Regardless of conservatism, the home in Fortaleza is a sacred place of family gathering. Children cherish their parents and never seem to want to leave home-cooked overflowing bowls of rice, beans and some kind of meat. Except, when they crave some love-making. The home is never a suitable location for love-making. But hordes of pay-by-the-hour motels guard the classification of Fortaleza as a city for ficantes (ones that mommy não quer ficar em casa).
I pass several of these motels on my bus ride back from school and think about the respect that the Cearense people have for their families. I also occasionally think of sex. Other people’s sex.
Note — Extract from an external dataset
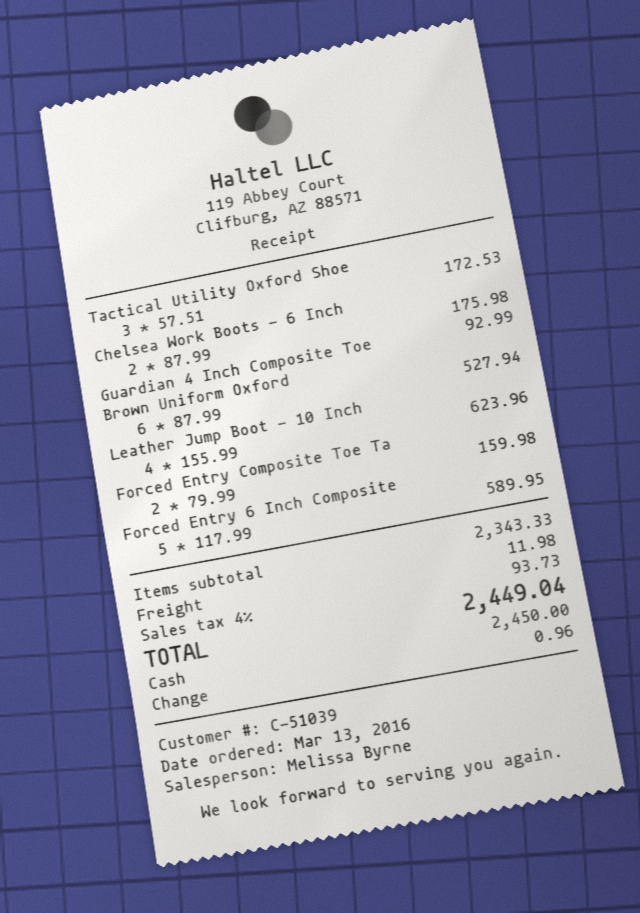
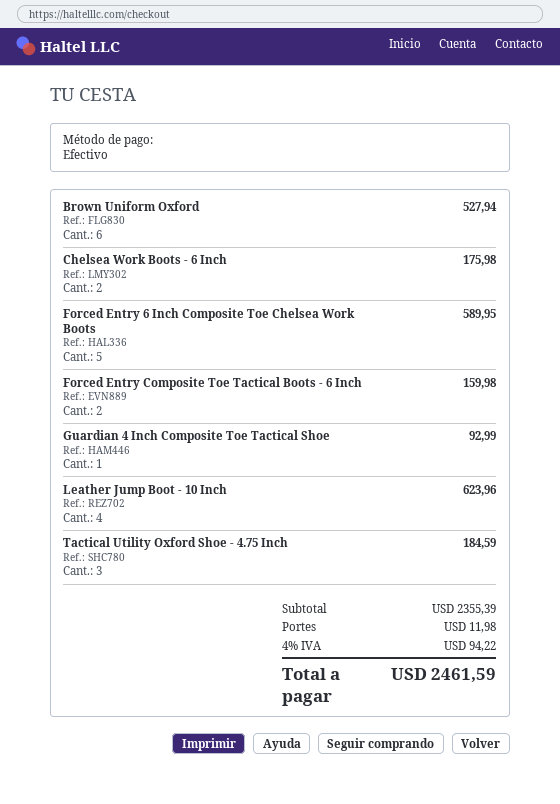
Tactical Utility Oxford Shoe: 3 for 172.53 -> 3 for 184.59
subtotal: 2343.33 -> 2355.39
tax: 4% = 93.73 -> 4% = 94.22
total: 2449.04 -> 2461.59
Not in a sexual way, but in a practical way — as in, how convenient would this motel model be for the sexiled counterpart of the over-hyped (and over-discussed) Yale hookup scene.
As soon as Stiles leaves Swing Space, why not screw the grad students and make Swing Space a love-shed capable of accommodating the suspiciously high number of boners reported by the Yale Daily News.
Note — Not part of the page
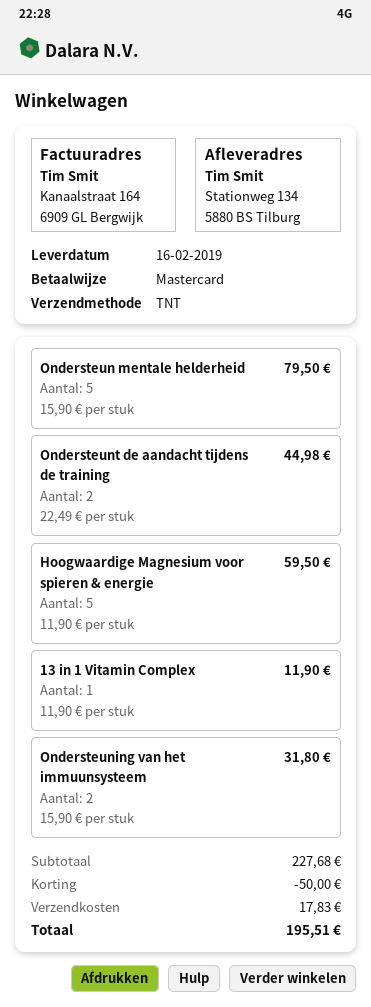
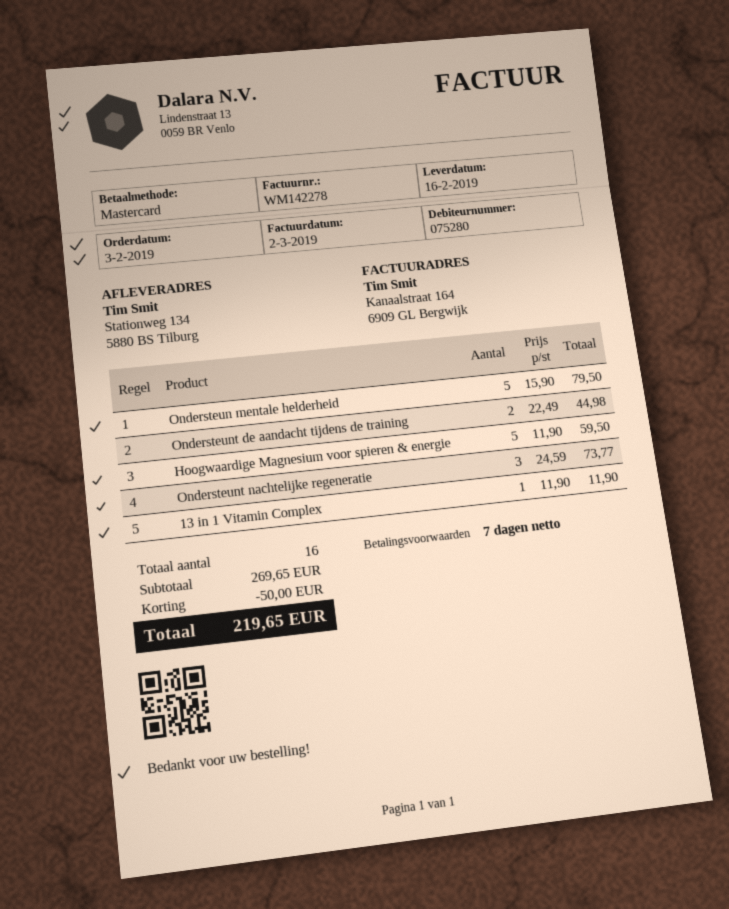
Ondersteuning van het immuunsysteem: 2 x 15.90 = 31.80 -> none
Ondersteunt nachtelijke regeneratie: none -> 3 x 24.59 = 73.77
subtotal: 227.68 -> 269.65
shipping: 17.83 -> none
total: 195.51 -> 219.65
LESSON 1: NO MORE WANDERING IN THE DESERT
While facilitating a hookup generally makes you feel like a great friend, spending hours on a broken ikea futon, while your roommate tries to drown out moans with Air Supply, flat-out sucks. The Swing Space Space for Swingers would allow you to redirect your roommate to a different locale, enabling you to get a good night’s sleep and him/her to get the loving he/she deserves.
LESSON 2: CONDOM DISTRO
The consistently empty condom bags in residential college entryways would have you believe that everyone of your hallmates is getting down on a regular basis. In reality, three or four dudes are “stocking up,” while four or five dudes are looking to ease their daily clean-up routines. The true love-makers are forced to make 2 a.m. stops at the Puff Corn paradise known as the Shell Gas Station. A central location for love-making would enable easier distribution of prophylactics, ensuring that the people who need protection get it — for free.
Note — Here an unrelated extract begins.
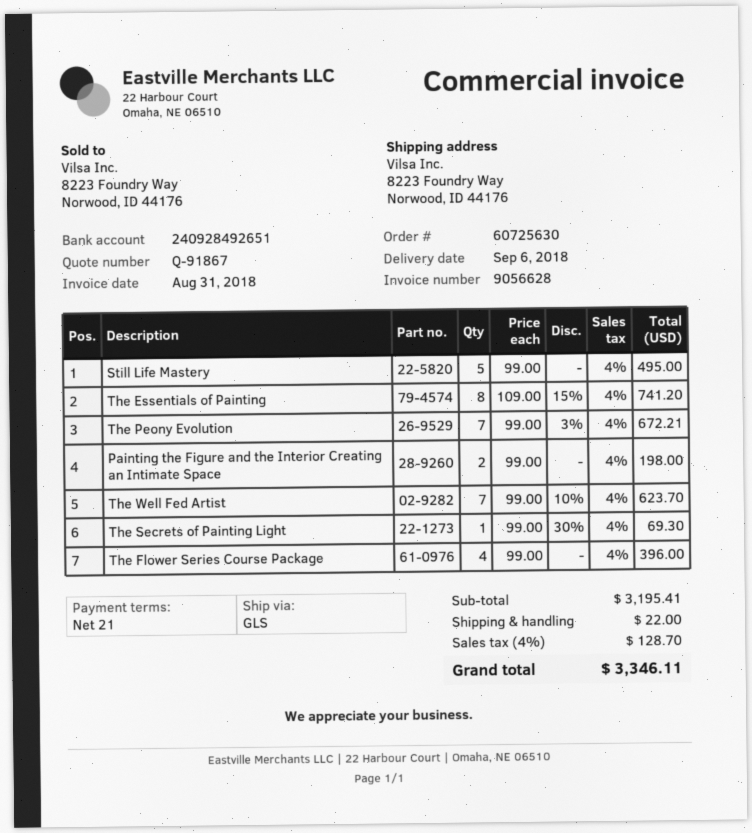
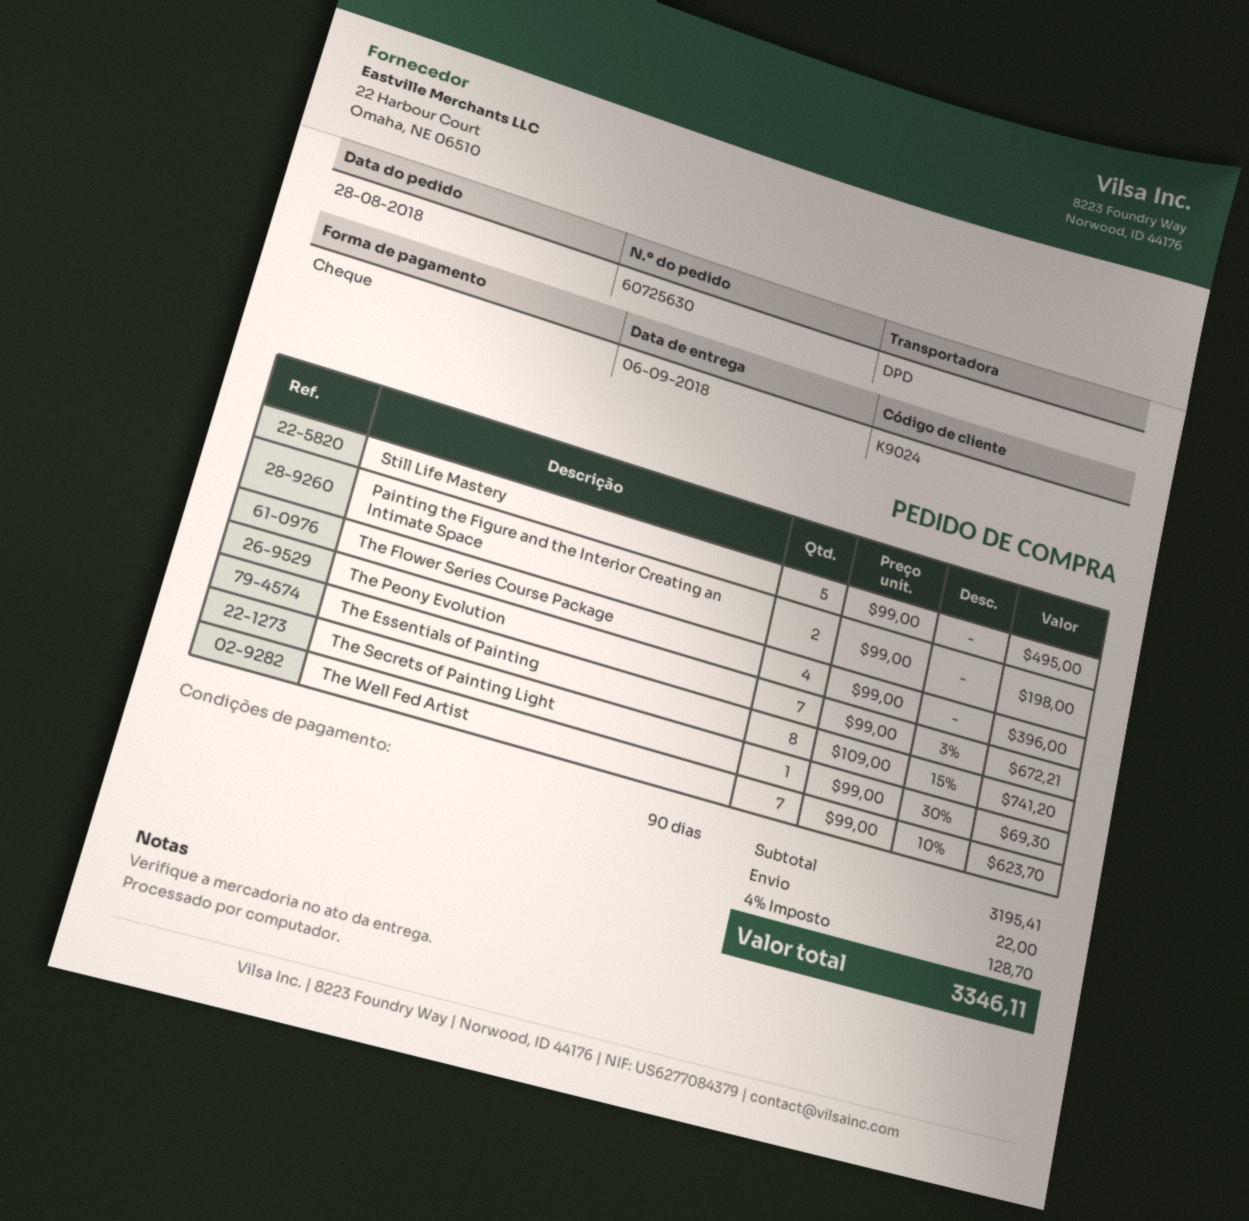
payment terms: 21 days -> 90 days
shipping method: GLS -> DPD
LESSON 3: PROTECT YOUR VALUABLES
Occasionally, love-making takes place between two people with very little emotional connection. Perhaps she goes to a different college or he is drunk and just coherent enough to impulsively purchase a five-hour energy and four dollar shot of ExtenZe at Gourmet Heaven. Either way, you don’t want this fucker up in your personal belongings, let alone jacking a pair of boxers and/or your favorite sweatshirt the next morning. With nothing to steal, the motel love session ends with the romantic still of an ass-out hug and a stiff goodbye.
LESSON 4: BETTER USE OF YOUR BREAKFAST AND BRUNCH SWIPE
Chances are, love-makers are going to oversleep their weekend brunch (not to mention that weekend breakfast that nobody uses/knows about). To keep up maintenance on the Swing Space Space for Swingers, Yale could charge consumers their morning’s swipes for their evening’s romances. Given the continued inefficiencies of Yale Dining, those four swipes would add up to around $80 by the motel’s fall 2011 opening, more than paying for Swing’s Ramada Inn charm. Now to convince Dick Levin to pay us back after taking away our daily lunch-time wraps at the Law School.